Design Efficient Data Structure for Median Retrieval
Company: Amazon
Role: Data Scientist
Category: Coding & Algorithms
Difficulty: Medium
Interview Round: Technical Screen
Quick Answer: This question evaluates understanding of streaming data structures, median maintenance, and algorithmic complexity in the Coding & Algorithms domain by requiring efficient insertions (O(log n)) and constant-time median queries (O(1)).
Constraints
- 1 <= number of operations <= 5 * 10^4
- -10^5 <= num <= 10^5 for each addNum
- findMedian on an empty structure returns null
- addNum must be O(log n); findMedian must be O(1)
Examples
Input: ([["addNum", 1], ["addNum", 2], ["findMedian"], ["addNum", 3], ["findMedian"]],)
Expected Output: [1.5, 2.0]
Explanation: After adding 1 and 2 the two middle values are 1 and 2, so the median is (1+2)/2 = 1.5. After adding 3 the values are [1,2,3] and the single middle value is 2.0.
Input: ([["addNum", 5], ["findMedian"], ["addNum", 5], ["findMedian"], ["addNum", 5], ["findMedian"]],)
Expected Output: [5.0, 5.0, 5.0]
Explanation: All inserted values are equal, so the median is 5.0 regardless of count, covering the duplicate-values case.
Input: ([["findMedian"]],)
Expected Output: [null]
Explanation: Edge case: querying before any number is added returns null because the structure is empty.

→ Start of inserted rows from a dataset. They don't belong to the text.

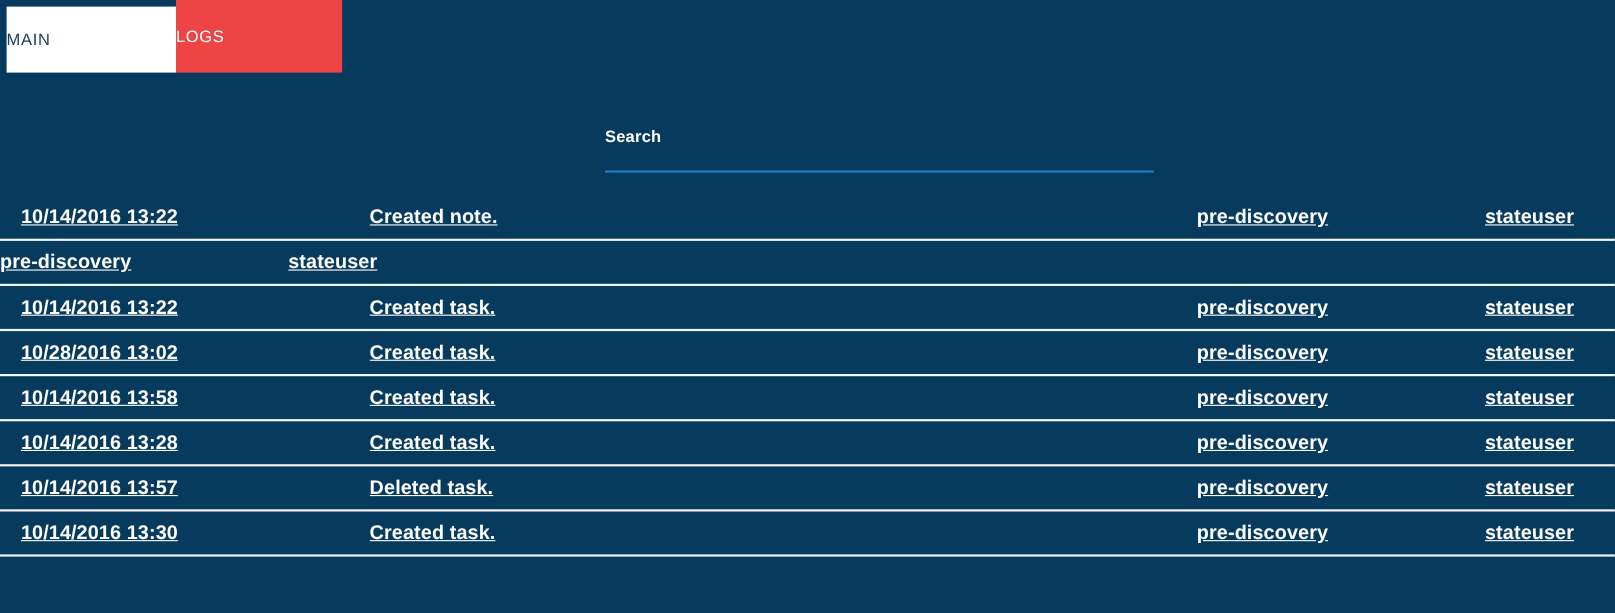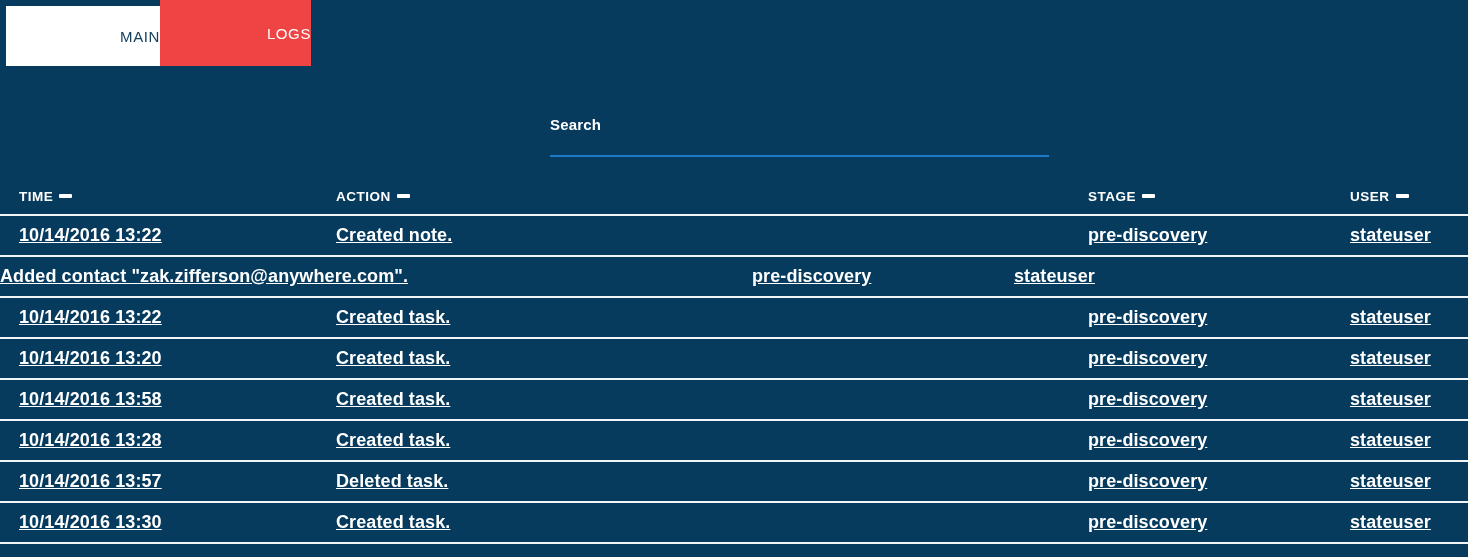--- a/index.html
+++ b/index.html
@@ -29,7 +29,7 @@
     top: 0;
     display: flex;
     align-items: center;
-    justify-content: flex-end;
+    justify-content: flex-start;
     box-sizing: border-box;
     cursor: pointer;
     user-select: none;

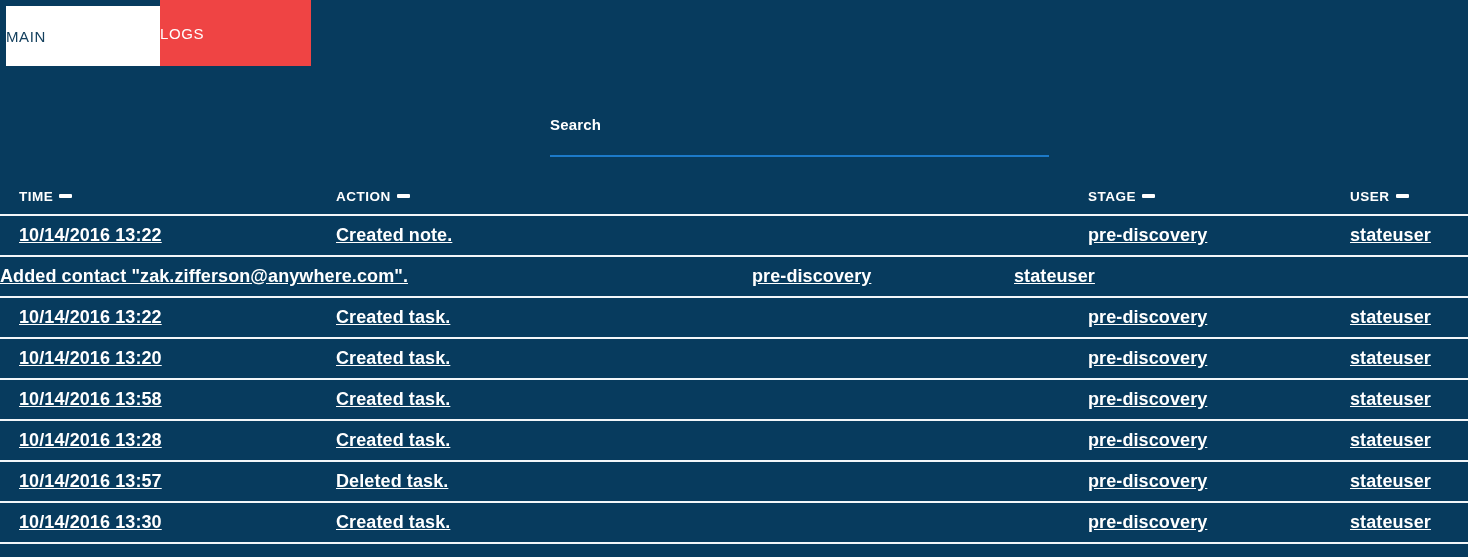--- a/index.html
+++ b/index.html
@@ -182,24 +182,6 @@
 
 <div class="table">
 
-  <div class="thead">
-    <div class="th col-time">
-      <span>TIME</span>
-      <span class="sort-dash"></span>
-    </div>
-    <div class="th col-action">
-      <span>ACTION</span>
-      <span class="sort-dash"></span>
-    </div>
-    <div class="th col-stage">
-      <span>STAGE</span>
-      <span class="sort-dash"></span>
-    </div>
-    <div class="th col-user">
-      <span>USER</span>
-      <span class="sort-dash"></span>
-    </div>
-  </div>
 
   <div class="row">
     <div class="cell col-time">10/14/2016 13:22</div>

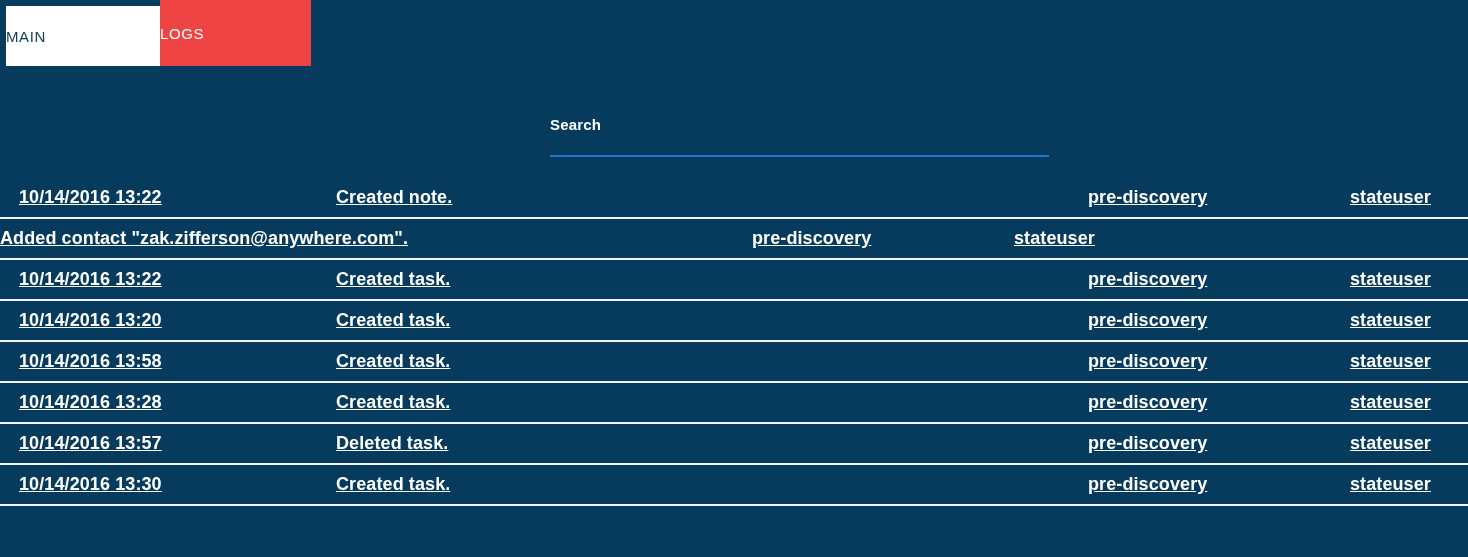--- a/index.html
+++ b/index.html
@@ -191,7 +191,6 @@
   </div>
 
   <div class="row">
-    <div class="cell col-action">Added contact "zak.zifferson@anywhere.com".</div>
     <div class="cell col-stage">pre-discovery</div>
     <div class="cell col-user">stateuser</div>
   </div>

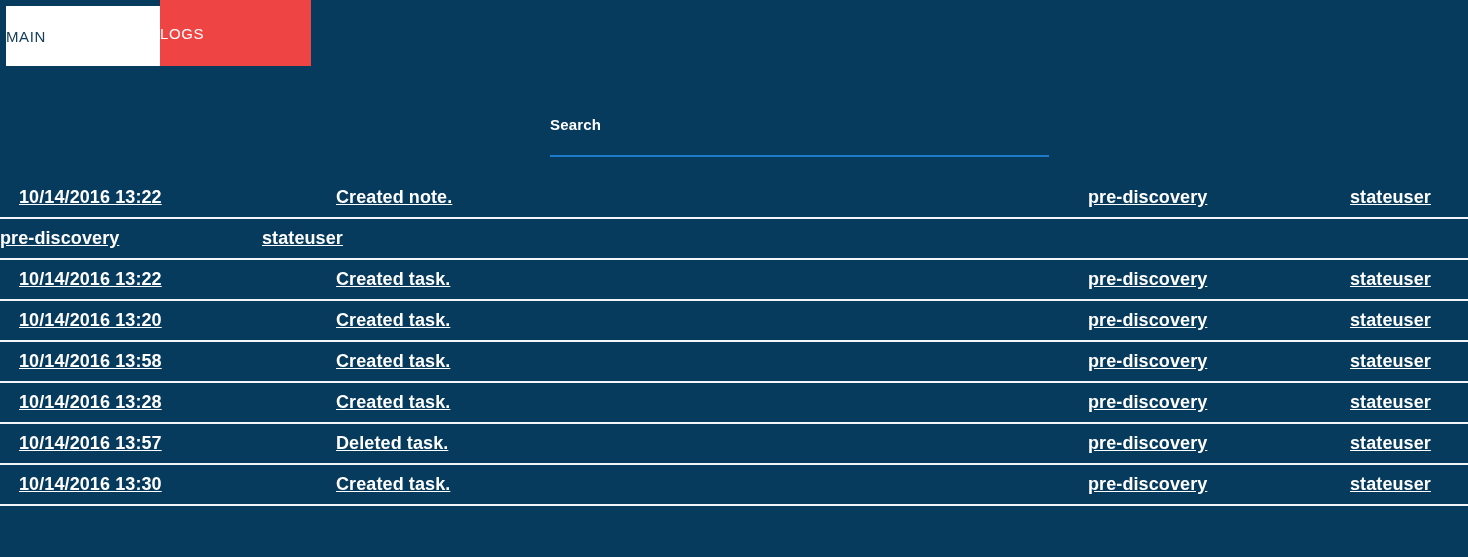--- a/index.html
+++ b/index.html
@@ -203,7 +203,7 @@
   </div>
 
   <div class="row">
-    <div class="cell col-time">10/14/2016 13:20</div>
+    <div class="cell col-time">10/28/2016 13:02</div>
     <div class="cell col-action">Created task.</div>
     <div class="cell col-stage">pre-discovery</div>
     <div class="cell col-user">stateuser</div>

Input: ([["addNum", -10], ["addNum", -20], ["addNum", -30], ["findMedian"]],)
Expected Output: [-20.0]
Explanation: Negative values [-10,-20,-30] sorted are [-30,-20,-10]; the single middle value is -20.0, verifying correct handling of negatives.
Input: ([["addNum", 4], ["findMedian"], ["addNum", 1], ["addNum", 7], ["addNum", 2], ["findMedian"], ["addNum", 9], ["findMedian"]],)
Expected Output: [4.0, 3.0, 4.0]
Explanation: Median of [4] is 4.0; of [1,2,4,7] (sorted) is (2+4)/2 = 3.0; of [1,2,4,7,9] is the middle value 4.0 — an interleaved insert/query sequence.
Hints
- Maintain two heaps: a max-heap for the smaller half of the numbers and a min-heap for the larger half.
- After each insert, rebalance so the heaps' sizes differ by at most one — push the offending root across when one heap grows too large.
- If the heaps are equal in size, the median is the average of the two roots; otherwise it is the root of the larger heap. Both are O(1) reads.